"That's especially important when you're giving away money," he says. "I know there is a fairly large contingent that points
to the neediest sector being that of the rural practicing veterinarian, but Congress votes on the act in its final form. There's
nothing in it that gives ranking of importance, and we have no authority to determine that unless studies say truly, this
is an area of shortage."
Sherman now credits two National Academies of Sciences reports released in 2005 for giving USDA guidance as well as a number
of recent peer-reviewed articles on the topic.
But those articles still provide only a fraction of the required evidence to make sweeping determinations, he says.
That lack of hard evidence leaves critics fearing rumors that USDA will earmark much of NVMSA's allocation to attracting veterinarians
into needy areas within the department's Food Safety and Inspection Service (FSIS), which is responsible for ensuring safety
of the nation's meat, poultry and egg supply.

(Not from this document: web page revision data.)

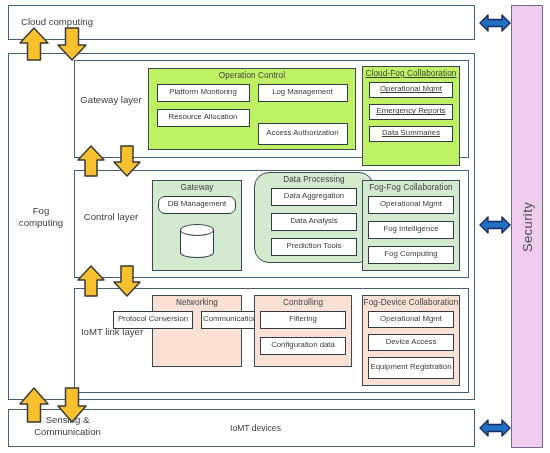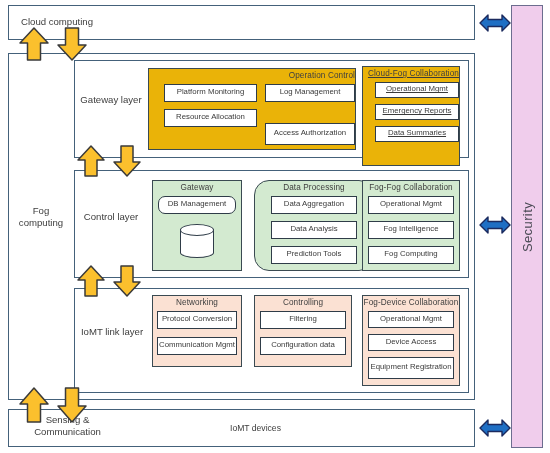"Operation Control" .blue { align-items: flex-end -> none; background: #eab308 -> #bef264 }
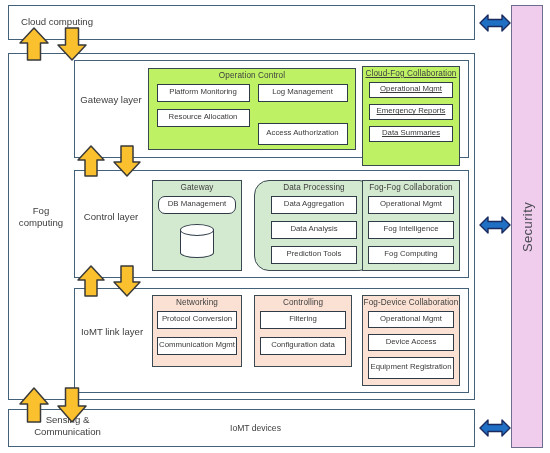"Data Processing" div.abs { top: 180px -> 172px }
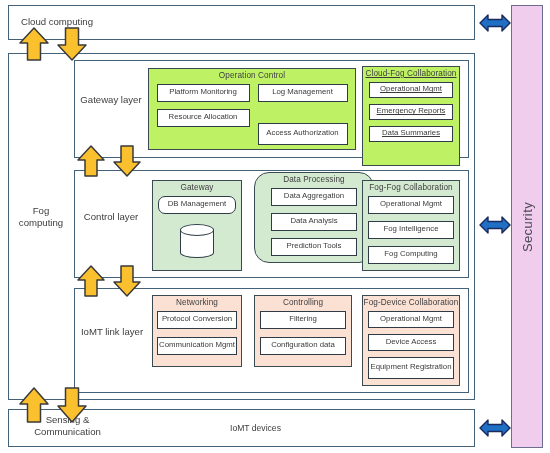"Protocol Conversion" div { flex-direction: column -> row }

"All federal employees are already eligible for loan repayment," Nichols says. "Now USDA has this pile of money from NVMSA,
so using it to get veterinarians to agree to work in chronically short areas within FSIS seems feasible, but it goes against
the spirit of this bill. The intent was to get vets out into rural, underserved areas."
Tightlipped about that possibility, Sherman reiterates that the act's language goes far beyond rural sectors.
"There's an awful lot of misinformation out there; that's not to say there aren't elements of truth," he says. "I'm a veterinarian,
and I support this program, but until certain people at the secretary office's level give us the go-ahead, I cannot speak
on details, including any level of involvement by FSIS."